Find and share helpful community-sourced technical articles.
Labels (1)
avatar
Master Guru

This article describes various "recipes" on how to accomplish certain tasks with the NiFi processor ExecuteScript, with examples given in Groovy, Jython, Javascript (Nashorn), and JRuby. This is Part 2 in the series, I will be discussing reading from and writing to flow file contents, as well as error handling.

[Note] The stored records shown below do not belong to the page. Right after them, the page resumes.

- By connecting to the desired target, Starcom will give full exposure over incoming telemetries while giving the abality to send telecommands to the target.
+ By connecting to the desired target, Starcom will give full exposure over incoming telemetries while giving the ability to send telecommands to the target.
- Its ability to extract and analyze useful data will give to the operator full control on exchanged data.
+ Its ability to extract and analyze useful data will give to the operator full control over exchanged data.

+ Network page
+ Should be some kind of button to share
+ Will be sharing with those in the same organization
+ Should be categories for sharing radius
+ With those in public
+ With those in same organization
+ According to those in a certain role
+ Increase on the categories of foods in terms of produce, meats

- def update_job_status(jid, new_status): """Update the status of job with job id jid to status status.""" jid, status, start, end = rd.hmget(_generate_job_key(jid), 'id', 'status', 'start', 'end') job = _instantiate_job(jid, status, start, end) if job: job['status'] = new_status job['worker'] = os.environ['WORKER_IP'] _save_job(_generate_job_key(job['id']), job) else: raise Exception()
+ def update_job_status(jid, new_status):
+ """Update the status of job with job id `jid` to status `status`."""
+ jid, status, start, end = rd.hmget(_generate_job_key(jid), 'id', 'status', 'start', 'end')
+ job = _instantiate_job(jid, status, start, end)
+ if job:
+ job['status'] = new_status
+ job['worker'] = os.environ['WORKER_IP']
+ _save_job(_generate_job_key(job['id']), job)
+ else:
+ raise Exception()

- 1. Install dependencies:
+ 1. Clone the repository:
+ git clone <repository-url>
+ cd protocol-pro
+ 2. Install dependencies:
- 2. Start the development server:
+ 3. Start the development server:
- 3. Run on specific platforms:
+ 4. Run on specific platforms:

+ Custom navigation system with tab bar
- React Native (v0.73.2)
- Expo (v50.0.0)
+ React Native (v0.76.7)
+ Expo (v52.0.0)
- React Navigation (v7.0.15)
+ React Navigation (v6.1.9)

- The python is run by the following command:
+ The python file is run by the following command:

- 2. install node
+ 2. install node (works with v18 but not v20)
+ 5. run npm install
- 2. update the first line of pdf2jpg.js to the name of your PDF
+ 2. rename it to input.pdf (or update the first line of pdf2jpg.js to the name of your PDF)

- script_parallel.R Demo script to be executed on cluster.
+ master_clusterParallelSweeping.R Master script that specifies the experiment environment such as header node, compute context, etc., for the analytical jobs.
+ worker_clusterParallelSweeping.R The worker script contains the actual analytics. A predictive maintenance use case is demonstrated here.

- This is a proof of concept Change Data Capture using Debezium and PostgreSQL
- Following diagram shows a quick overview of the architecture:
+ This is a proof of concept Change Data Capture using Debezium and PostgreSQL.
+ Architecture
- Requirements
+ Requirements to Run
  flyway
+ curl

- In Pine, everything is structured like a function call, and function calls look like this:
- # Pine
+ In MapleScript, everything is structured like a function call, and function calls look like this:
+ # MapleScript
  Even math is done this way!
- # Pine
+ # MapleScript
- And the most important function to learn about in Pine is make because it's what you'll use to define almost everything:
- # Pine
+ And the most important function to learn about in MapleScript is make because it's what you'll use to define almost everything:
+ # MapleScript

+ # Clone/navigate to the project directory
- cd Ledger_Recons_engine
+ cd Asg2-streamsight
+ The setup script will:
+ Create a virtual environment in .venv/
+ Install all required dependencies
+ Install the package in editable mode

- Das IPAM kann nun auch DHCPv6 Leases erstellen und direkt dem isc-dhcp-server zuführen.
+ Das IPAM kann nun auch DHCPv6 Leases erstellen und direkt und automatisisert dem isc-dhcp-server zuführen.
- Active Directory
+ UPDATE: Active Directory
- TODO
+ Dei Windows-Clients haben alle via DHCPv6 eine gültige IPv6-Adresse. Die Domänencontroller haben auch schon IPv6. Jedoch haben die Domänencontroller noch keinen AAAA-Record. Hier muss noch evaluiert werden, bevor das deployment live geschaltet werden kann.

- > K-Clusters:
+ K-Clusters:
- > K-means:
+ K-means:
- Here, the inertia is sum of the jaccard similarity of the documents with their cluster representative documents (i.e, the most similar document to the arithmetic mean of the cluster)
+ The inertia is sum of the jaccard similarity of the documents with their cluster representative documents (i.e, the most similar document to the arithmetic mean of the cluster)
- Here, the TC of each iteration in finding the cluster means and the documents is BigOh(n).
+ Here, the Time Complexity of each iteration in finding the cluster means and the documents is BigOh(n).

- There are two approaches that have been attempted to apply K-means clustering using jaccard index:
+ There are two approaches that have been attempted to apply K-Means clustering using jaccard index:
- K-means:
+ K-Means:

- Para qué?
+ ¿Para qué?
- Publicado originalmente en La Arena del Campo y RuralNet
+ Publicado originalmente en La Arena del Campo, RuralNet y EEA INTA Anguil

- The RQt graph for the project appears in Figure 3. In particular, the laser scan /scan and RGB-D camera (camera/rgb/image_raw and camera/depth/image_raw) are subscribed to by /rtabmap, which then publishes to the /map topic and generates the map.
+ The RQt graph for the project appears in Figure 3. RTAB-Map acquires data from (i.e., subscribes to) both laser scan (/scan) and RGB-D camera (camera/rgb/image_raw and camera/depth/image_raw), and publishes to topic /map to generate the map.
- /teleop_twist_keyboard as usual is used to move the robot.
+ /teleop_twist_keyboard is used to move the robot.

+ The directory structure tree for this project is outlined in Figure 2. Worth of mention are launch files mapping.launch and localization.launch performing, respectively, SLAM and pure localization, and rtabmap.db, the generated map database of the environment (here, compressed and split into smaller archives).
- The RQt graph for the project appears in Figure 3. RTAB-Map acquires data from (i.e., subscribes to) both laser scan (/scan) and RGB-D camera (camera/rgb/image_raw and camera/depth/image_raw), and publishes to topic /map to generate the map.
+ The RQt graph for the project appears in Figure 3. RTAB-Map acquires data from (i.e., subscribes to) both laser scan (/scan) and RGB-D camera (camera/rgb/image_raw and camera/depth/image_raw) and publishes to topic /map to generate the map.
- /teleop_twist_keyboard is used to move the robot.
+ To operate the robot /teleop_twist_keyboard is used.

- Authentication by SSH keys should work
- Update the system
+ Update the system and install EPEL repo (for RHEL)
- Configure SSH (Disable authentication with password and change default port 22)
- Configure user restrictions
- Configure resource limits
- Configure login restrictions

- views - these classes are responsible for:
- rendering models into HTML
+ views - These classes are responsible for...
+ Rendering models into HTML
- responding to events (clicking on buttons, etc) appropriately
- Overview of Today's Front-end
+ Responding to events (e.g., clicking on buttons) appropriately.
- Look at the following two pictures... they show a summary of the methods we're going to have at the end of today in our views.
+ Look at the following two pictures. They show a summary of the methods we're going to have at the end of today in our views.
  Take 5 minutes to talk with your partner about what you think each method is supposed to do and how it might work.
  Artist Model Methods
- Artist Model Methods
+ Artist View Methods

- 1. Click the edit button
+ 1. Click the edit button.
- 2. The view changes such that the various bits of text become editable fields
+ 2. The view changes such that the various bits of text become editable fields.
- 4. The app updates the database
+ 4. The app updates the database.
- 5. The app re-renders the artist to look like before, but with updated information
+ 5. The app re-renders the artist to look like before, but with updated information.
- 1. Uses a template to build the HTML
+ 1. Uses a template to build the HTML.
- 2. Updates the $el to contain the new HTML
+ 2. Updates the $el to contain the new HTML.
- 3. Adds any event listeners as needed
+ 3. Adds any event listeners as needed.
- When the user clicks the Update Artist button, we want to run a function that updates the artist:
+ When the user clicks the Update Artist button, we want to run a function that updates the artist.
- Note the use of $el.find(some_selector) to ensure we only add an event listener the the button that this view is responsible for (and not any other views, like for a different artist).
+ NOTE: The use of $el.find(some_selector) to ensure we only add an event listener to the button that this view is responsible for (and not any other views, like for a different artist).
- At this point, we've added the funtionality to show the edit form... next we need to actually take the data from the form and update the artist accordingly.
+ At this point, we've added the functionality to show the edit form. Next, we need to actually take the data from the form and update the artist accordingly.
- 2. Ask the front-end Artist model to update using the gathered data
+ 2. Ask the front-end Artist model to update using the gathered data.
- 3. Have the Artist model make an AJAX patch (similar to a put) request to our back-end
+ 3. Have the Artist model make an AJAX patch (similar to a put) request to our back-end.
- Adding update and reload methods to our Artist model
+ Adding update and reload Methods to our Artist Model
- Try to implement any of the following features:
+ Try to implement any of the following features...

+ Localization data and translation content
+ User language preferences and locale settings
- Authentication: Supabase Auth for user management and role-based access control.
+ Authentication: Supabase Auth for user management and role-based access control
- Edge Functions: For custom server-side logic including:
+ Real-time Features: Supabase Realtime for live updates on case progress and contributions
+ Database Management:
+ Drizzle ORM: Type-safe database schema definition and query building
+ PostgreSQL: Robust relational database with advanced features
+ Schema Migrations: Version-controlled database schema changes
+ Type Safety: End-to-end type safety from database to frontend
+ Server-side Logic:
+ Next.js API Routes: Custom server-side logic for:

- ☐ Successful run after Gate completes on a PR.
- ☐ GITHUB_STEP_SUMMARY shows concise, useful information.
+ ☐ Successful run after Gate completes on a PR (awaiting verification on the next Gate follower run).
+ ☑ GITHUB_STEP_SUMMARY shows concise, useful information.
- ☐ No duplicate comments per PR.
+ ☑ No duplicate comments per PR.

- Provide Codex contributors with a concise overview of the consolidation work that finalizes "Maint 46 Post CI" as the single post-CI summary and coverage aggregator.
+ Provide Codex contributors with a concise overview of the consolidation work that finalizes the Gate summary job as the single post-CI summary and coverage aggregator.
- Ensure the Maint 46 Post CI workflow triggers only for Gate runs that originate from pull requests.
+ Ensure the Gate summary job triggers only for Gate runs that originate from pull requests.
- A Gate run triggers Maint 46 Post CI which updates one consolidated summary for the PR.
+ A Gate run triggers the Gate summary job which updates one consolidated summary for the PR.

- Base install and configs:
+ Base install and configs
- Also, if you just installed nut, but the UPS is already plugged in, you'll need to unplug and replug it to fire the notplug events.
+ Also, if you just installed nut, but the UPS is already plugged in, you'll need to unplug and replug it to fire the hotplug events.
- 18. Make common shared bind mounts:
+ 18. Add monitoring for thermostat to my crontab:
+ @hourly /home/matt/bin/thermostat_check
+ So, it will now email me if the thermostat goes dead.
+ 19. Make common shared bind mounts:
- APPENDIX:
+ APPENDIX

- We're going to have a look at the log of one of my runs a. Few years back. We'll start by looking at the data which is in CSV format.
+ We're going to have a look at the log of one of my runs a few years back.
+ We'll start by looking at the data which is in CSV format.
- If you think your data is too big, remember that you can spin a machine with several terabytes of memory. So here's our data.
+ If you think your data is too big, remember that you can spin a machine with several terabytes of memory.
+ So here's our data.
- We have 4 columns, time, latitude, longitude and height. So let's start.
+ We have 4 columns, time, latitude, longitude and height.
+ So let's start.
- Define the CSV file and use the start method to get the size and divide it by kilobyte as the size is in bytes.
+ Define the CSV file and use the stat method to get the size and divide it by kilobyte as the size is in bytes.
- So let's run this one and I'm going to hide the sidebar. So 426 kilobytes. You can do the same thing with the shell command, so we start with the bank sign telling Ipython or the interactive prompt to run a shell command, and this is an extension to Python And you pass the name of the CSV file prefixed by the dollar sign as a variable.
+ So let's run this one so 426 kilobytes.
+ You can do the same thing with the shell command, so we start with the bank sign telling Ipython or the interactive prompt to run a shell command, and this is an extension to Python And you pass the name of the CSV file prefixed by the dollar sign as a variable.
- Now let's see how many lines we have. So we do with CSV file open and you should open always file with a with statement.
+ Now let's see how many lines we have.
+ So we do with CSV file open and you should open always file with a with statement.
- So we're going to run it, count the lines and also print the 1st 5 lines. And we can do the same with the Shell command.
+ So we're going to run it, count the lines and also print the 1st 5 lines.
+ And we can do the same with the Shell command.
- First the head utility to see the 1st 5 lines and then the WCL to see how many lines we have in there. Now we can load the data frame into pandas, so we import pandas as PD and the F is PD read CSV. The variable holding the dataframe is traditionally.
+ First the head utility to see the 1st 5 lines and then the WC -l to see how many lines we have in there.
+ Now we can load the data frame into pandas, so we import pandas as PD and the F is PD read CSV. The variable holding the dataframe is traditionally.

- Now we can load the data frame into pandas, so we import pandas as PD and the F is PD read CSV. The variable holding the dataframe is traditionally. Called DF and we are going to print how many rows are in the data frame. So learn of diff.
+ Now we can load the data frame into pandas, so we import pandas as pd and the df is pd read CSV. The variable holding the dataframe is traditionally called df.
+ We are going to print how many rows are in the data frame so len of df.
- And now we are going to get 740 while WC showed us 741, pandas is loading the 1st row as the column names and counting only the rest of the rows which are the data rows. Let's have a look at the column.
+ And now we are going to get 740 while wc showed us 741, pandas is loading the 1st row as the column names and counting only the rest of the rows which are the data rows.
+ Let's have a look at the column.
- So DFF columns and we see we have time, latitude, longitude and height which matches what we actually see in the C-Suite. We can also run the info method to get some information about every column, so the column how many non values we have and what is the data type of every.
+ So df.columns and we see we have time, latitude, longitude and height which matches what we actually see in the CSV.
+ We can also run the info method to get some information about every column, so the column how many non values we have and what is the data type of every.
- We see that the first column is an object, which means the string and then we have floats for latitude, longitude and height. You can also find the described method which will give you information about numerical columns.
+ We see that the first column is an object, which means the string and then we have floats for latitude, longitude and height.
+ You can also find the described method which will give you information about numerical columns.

Part 1 - Introduction to the NiFi API and FlowFiles

  • Getting a flow file from an incoming queue
  • Creating new flow files
  • Working with flow file attributes
  • Transferring a flow file
  • Logging

Part 2 - FlowFile I/O and Error Handling

  • Reading from a flow file
  • Writing to a flow file
  • Reading and writing to/from a flow file
  • Error Handling

Part 3 - Advanced Features

  • Using Dynamic Properties
  • Adding Modules
  • State Management
  • Accessing Controller Services

  • Introduction to FlowFile I/O

    Flow files in NiFi are made of two major components, attributes and content. Attributes are metadata about the content / flow file, and we saw how to manipulate them using ExecuteScript in Part 1 of this series. The content of a flow file is, at its heart, simply a collection of bytes and has no inherent structure, schema, format, etc. Various NiFi processors assume the incoming flow files have a particular schema/format (or determine it from attributes such as "mime.type" or infer it in other ways). These processors can then act upon the content based on the assumption that the files really do have that format (and will often transfer to a "failure" relationship if they do not). Also processors may output flow files in a specified format, this is described in the processors' descriptions in the NiFi documentation.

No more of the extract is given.